Мне казалось, что все плохое со мной уже случилось, но мне это только казалось. Тут надо, прежде всего, объяснить порядок, установленный в «Эдеме». Служащие переодевались в комнате со шкафчиками, потом комната запиралась. Во время рабочего дня доступа туда не было. Девушки выходили в торговый зал в форме – зеленых шелковых платьях без карманов. На кассе они брали казенную сумочку, в сумочке лежал блокнот, куда консультанты заносили позиции проданного товара, и под конец смены сдавали сумочку вместе со всем содержимым обратно на кассу.

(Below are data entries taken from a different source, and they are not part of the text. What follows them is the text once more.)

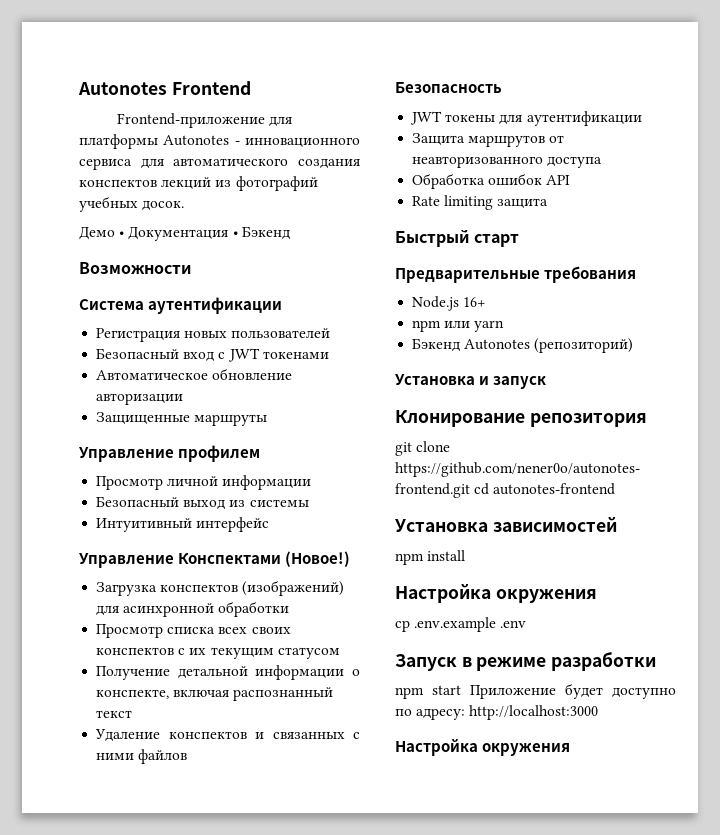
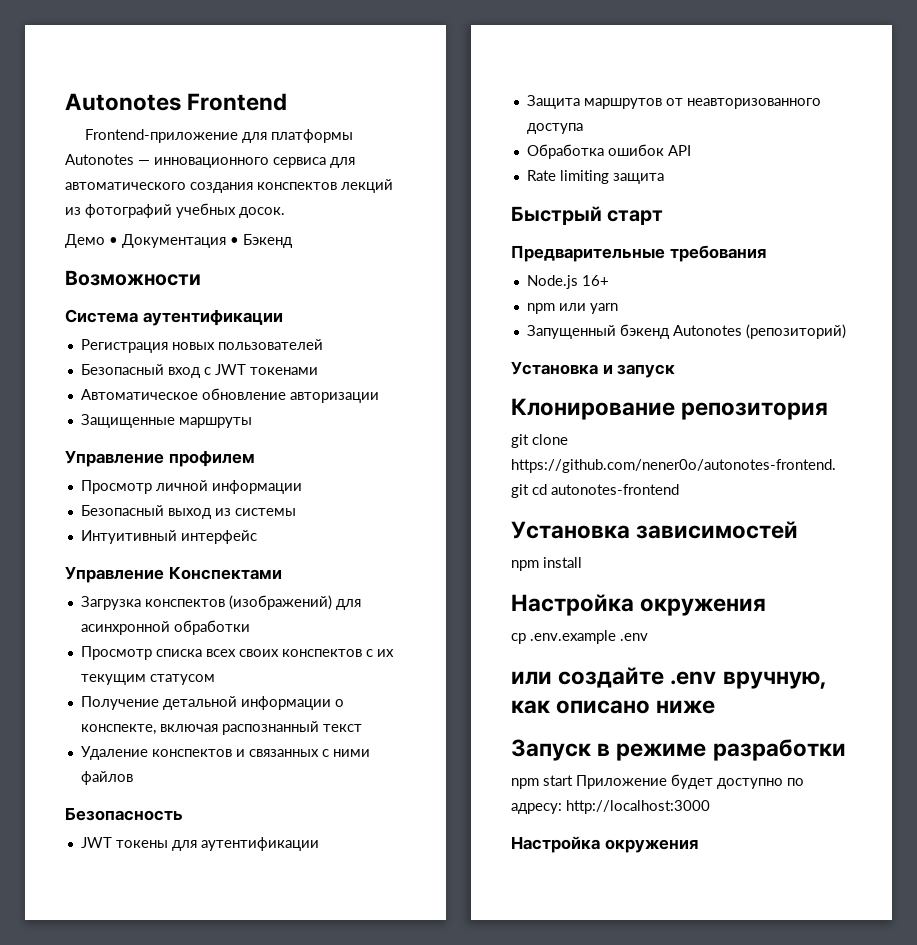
- Frontend-приложение для платформы Autonotes - инновационного сервиса для автоматического создания конспектов лекций из фотографий учебных досок.
+ Frontend-приложение для платформы Autonotes — инновационного сервиса для автоматического создания конспектов лекций из фотографий учебных досок.
- Управление Конспектами (Новое!)
+ Управление Конспектами
- Бэкенд Autonotes (репозиторий)
+ Запущенный бэкенд Autonotes (репозиторий)
+ или создайте .env вручную, как описано ниже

Продавщицы шли в комнату персонала, там переодевались в свою одежду и через черный ход выходили на улицу – в торговый зал входить уже было нельзя.
Таким образом руководство магазина боролось с воровством персонала, которое первое время, до принятых мер, превосходило все мыслимые и немыслимые пределы. Девицы тащили все, что плохо лежало, не брезговали ни тестерами, ни пробниками, ни подарками, полагавшимся покупателям по акциям.